### Provided records

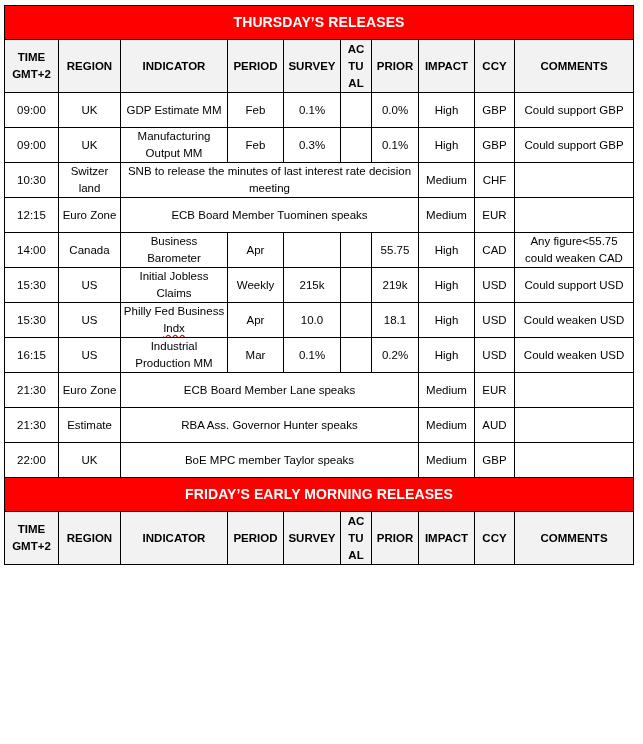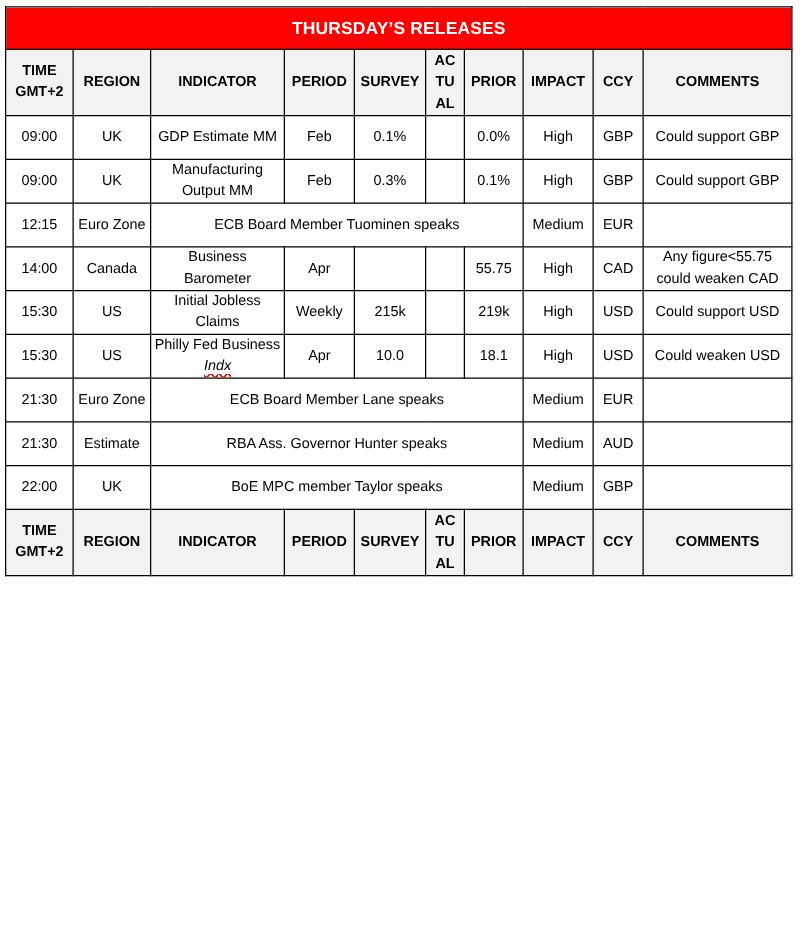--- a/index.html
+++ b/index.html
@@ -7,21 +7,21 @@
          font-family:"Liberation Sans", "DejaVu Sans", sans-serif; color:#000; }
   .wrap { position:absolute; left:4px; top:5px; width:629px; }
   table { border-collapse:collapse; width:629px; table-layout:fixed; }
   td, th { border:1px solid #000; text-align:center; vertical-align:middle;
            font-size:11.5px; line-height:17px; padding:0 2px; overflow:hidden; }
   th { background:#f2f2f2; font-weight:bold; font-size:11.5px; }
   .title td { background:#ff0000; color:#fff; font-weight:bold; font-size:14px;
               height:33px; border:1px solid #000; letter-spacing:0.1px; }
   tr.hdr th { height:52px; }
   tr.row td { height:34px; }
-  .sq { text-decoration: underline wavy #d00000; text-underline-offset:2px;font-style:italic; }
+  .sq { text-decoration: underline wavy #d00000; text-underline-offset:2px; }
 </style>
 </head>
 <body>
 
 <div class="wrap">
 <table>
   <colgroup>
     <col style="width:54px">
         <col style="width:62px">
         <col style="width:107px">
@@ -67,20 +67,28 @@
           <td>Manufacturing Output MM</td>
           <td>Feb</td>
           <td>0.3%</td>
           <td></td>
           <td>0.1%</td>
           <td>High</td>
           <td>GBP</td>
           <td>Could support GBP</td>
         </tr>
         <tr class="row">
+          <td>10:30</td>
+          <td>Switzer land</td>
+          <td colspan="5">SNB to release the minutes of last interest rate decision meeting</td>
+          <td>Medium</td>
+          <td>CHF</td>
+          <td></td>
+        </tr>
+        <tr class="row">
           <td>12:15</td>
           <td>Euro Zone</td>
           <td colspan="5">ECB Board Member Tuominen speaks</td>
           <td>Medium</td>
           <td>EUR</td>
           <td></td>
         </tr>
         <tr class="row">
           <td>14:00</td>
           <td>Canada</td>
@@ -111,20 +119,32 @@
           <td><span>Philly Fed Business</span> <span class="sq">Indx</span></td>
           <td>Apr</td>
           <td>10.0</td>
           <td></td>
           <td>18.1</td>
           <td>High</td>
           <td>USD</td>
           <td>Could weaken USD</td>
         </tr>
         <tr class="row">
+          <td>16:15</td>
+          <td>US</td>
+          <td>Industrial Production MM</td>
+          <td>Mar</td>
+          <td>0.1%</td>
+          <td></td>
+          <td>0.2%</td>
+          <td>High</td>
+          <td>USD</td>
+          <td>Could weaken USD</td>
+        </tr>
+        <tr class="row">
           <td>21:30</td>
           <td>Euro Zone</td>
           <td colspan="5">ECB Board Member Lane speaks</td>
           <td>Medium</td>
           <td>EUR</td>
           <td></td>
         </tr>
         <tr class="row">
           <td>21:30</td>
           <td>Estimate</td>
@@ -134,20 +154,23 @@
           <td></td>
         </tr>
         <tr class="row">
           <td>22:00</td>
           <td>UK</td>
           <td colspan="5">BoE MPC member Taylor speaks</td>
           <td>Medium</td>
           <td>GBP</td>
           <td></td>
         </tr>
+        <tr class="title">
+          <td colspan="10">FRIDAY’S EARLY MORNING RELEASES</td>
+        </tr>
         <tr class="hdr">
           <th><span>TIME</span><br><span>GMT+2</span></th>
           <th>REGION</th>
           <th>INDICATOR</th>
           <th>PERIOD</th>
           <th>SURVEY</th>
           <th><span>AC</span><br><span>TU</span><br><span>AL</span></th>
           <th>PRIOR</th>
           <th>IMPACT</th>
           <th>CCY</th>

######

● **Task requirements**
Which lines in the records above contain the word "wavy"? Return each of them.

● **Response to this task**
-  .sq { text-decoration: underline wavy #d00000; text-underline-offset:2px;font-style:italic; }
+  .sq { text-decoration: underline wavy #d00000; text-underline-offset:2px; }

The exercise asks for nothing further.